Denise Alvarado-Haack throws her hat into the ring  

On Jan. 4, Latina activist Denise Alvarado-Haack, a district-wide parent involvement coordinator for TPS, answered the call of Larry Sykes, president of the TPS Board, by tossing her hat in the Board ring.

According to Alvarado-Haack, “I was really motivated by Mr. Sykes’ call for more committed individuals. I believe I fall in this category. I am a team player, know the system, and have shown, through my actions, my commitment to TPS.”

Commitment and involvement? Alvarado-Haack is the mother of four, all of whom attend public schools, and, in 2003, she served as a co-chairperson of the successful TPS levy renewal campaign.

“The main reason for my TPS service is that, first and foremost, I am the mother of four. And all four: Michael, 16; Marisela, 10, Serena, 8; and Gabriel, 7, attend TPS,” said Alvarado-Haack.  

“I want to make sure my children are getting a quality education and this is why I worked on the levy and am now asking for Anita’s position on the Board,” she continued.

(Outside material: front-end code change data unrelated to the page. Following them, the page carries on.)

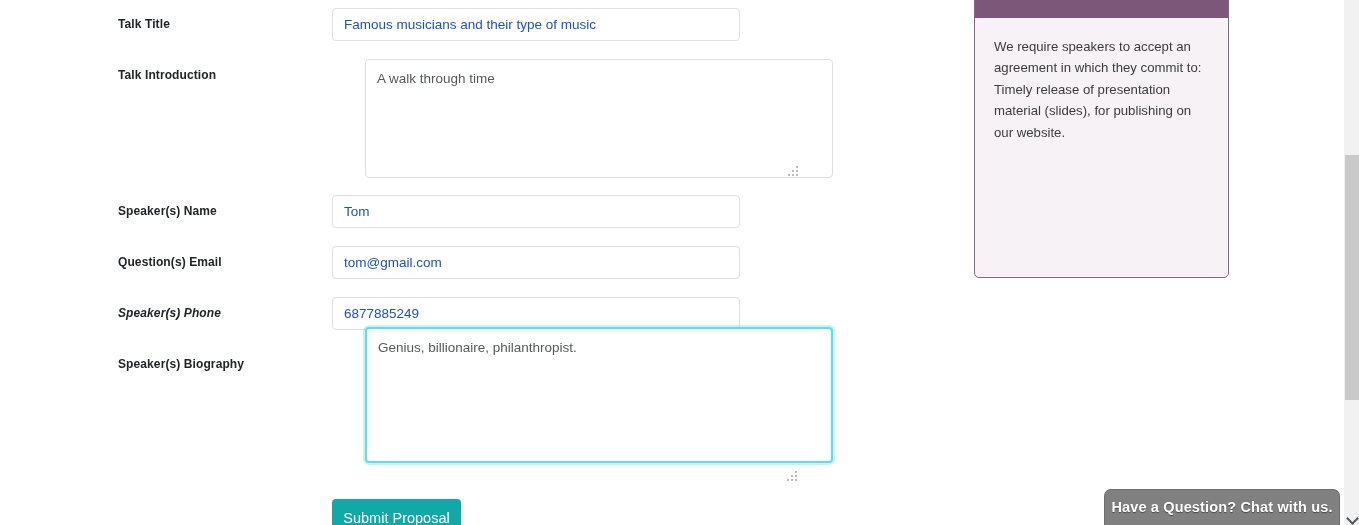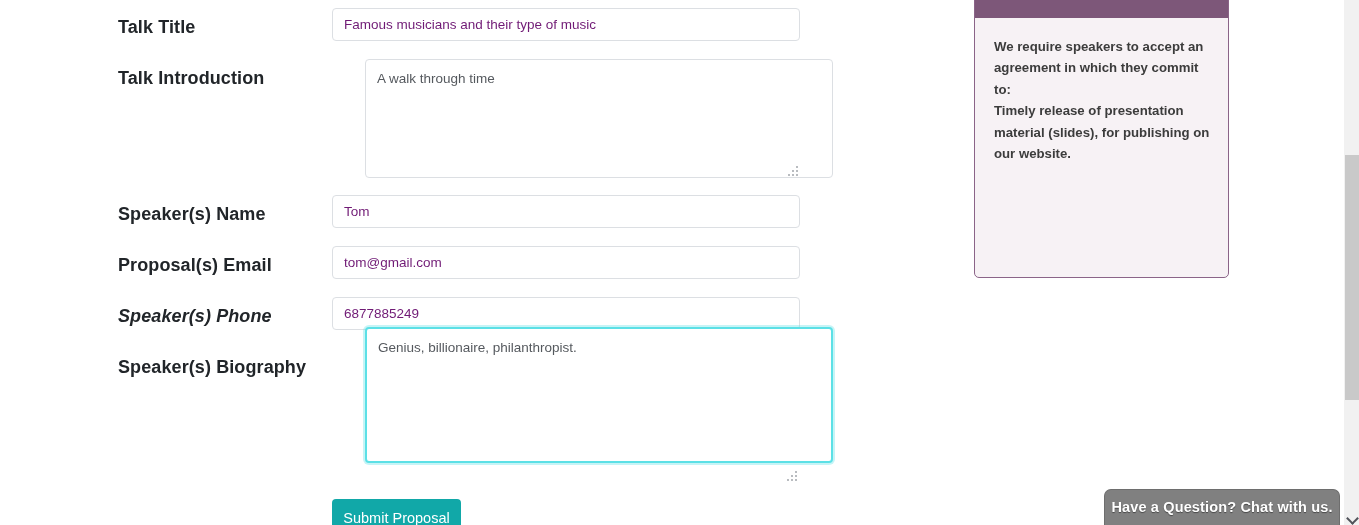--- a/index.html
+++ b/index.html
@@ -34,7 +34,7 @@
   .field-label {
     position: absolute;
     left: 118px;
-    font-size: 18px;
+    font-size: 12px;
     font-weight: bold;
     color: #212529;
     letter-spacing: 0.1px;

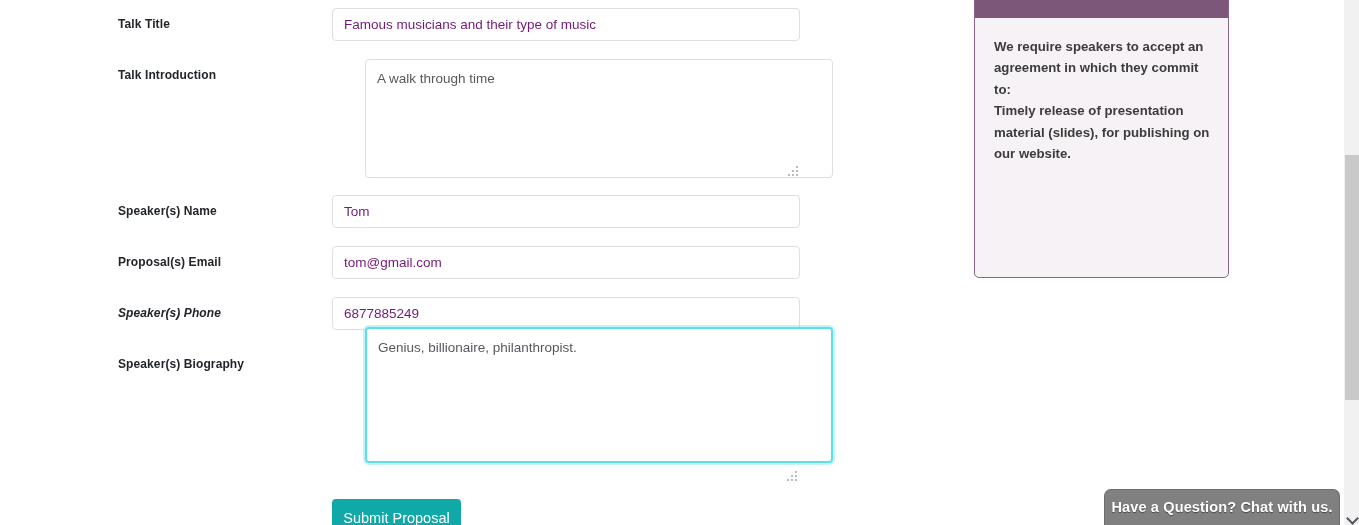--- a/index.html
+++ b/index.html
@@ -44,14 +44,14 @@
   .text-input {
     position: absolute;
     left: 332px;
-    width: 468px;
+    width: 408px;
     height: 33px;
     border: 1px solid #dcdfe3;
     border-radius: 4px;
     background: #ffffff;
     font-family: "Liberation Sans", sans-serif;
     font-size: 13.5px;
-    color: #701a75;
+    color: #1d4ed8;
     padding: 0 11px;
     outline: none;
   }

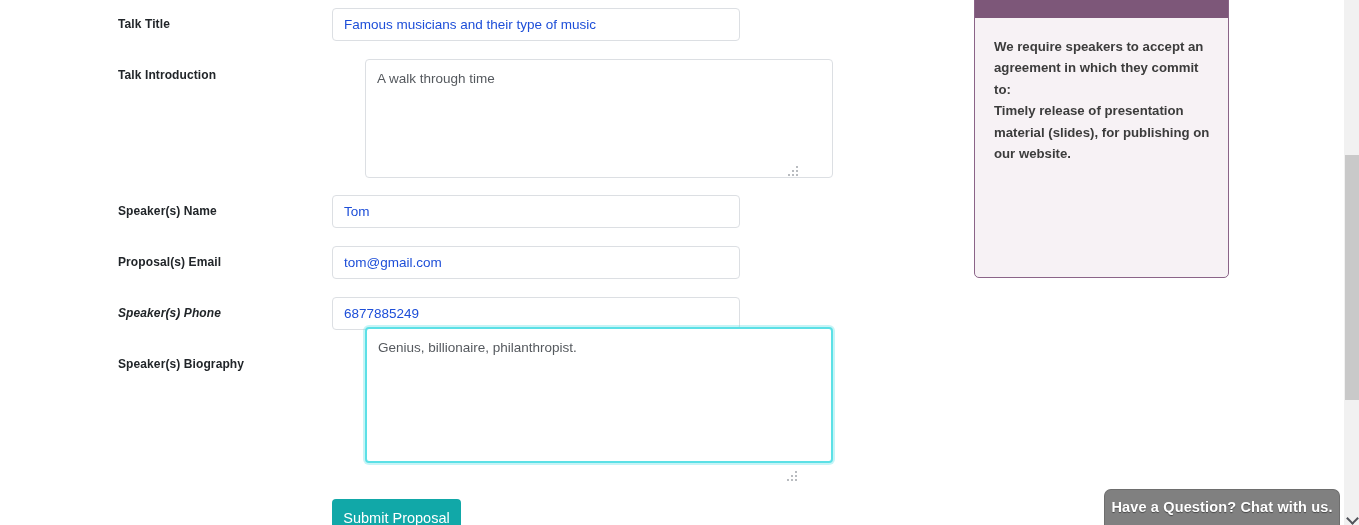--- a/index.html
+++ b/index.html
@@ -146,7 +146,7 @@
     line-height: 1.62;
     color: #3c3c3c;
   }
-  .side-panel-body p { margin: 0; font-weight: bold; }
+  .side-panel-body p { margin: 0; }
   .side-panel-body p.gap { }
 
   

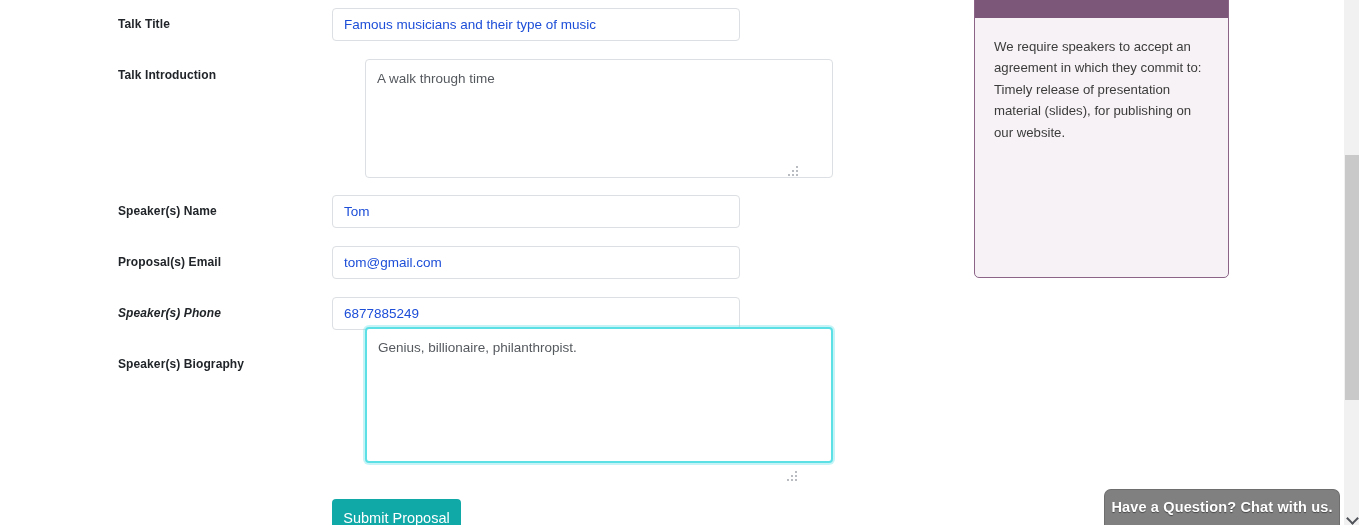--- a/index.html
+++ b/index.html
@@ -236,7 +236,7 @@
     </div>
 
     <div class="field-row">
-      <div class="field-label" style="top:255px;">Proposal(s) Email</div>
+      <div class="field-label" style="top:255px;">Question(s) Email</div>
       <input class="text-input" style="top: 246px;" value="tom@gmail.com">
     </div>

She was formerly the coordinator of Adelante, Inc.’s Save Our Sisters’ domestic violence program, a position she moved into six months ago after a year’s service with Americorps in the City of Toledo ’s Youth Commission.

Save Our Sisters offered support to women who are in at-risk domestic violent situations. She is currently a districtwide parent involvement coordinator for TPS.

She has also mentored area youth such as two high school students, Deanna and Sophia Vásquez, as part of the Latino Youth Mentoring program.

While taking a break from her college education, she plans on returning. While at the University of Toledo , she was active with the Latino Student Union. Alvarado-Haack entered UT on a part-time basis in 2000 after having spent about 10 years as a homemaker.

When her children gained a little independence, this graduate of Springfield High School went to college to major in business programs. She is considering a switch to Law and Social Thought and has about two years to go before earning her degree by her estimate.

She is also member of Mescala, a Spanish cultural awareness group.

Fifteen people have submitted their names for consideration, including: Roberto Torres, director of Toledo’s Office of Latino Affairs; Eva Vindas, a lawyer with Gallon & Takacs; Steven Steel, a former TPS teacher; Kenny Roach, a business representative for International Brotherhood of Electrical Workers Local 8; Becky Berry, a home instructor and former teacher; Jimmie Cisco, a construction worker; Carolyn Jean Eyre, a licensed minister and former teacher at Calvary Christian School; Theresa Gabriel, former Toledo Municipal clerk of courts; Chris Myers, a webmaster at the University of Michigan; Brian Epstein, manager of major and planned gifts for the Toledo Museum of Art; Steven Thomas, business manager of Laborers International Union of North America, Local 500; Gerald McClintick, a former TPS teacher and coach who later worked for Rowe Industries; Barbara Jean Jacobs, tax auditor for the city of Toledo; and Nick Wichowski, an accountant. 

Screening by the Board, which began on Tuesday, is expected to last until the end of January, with a selection by Feb. 1.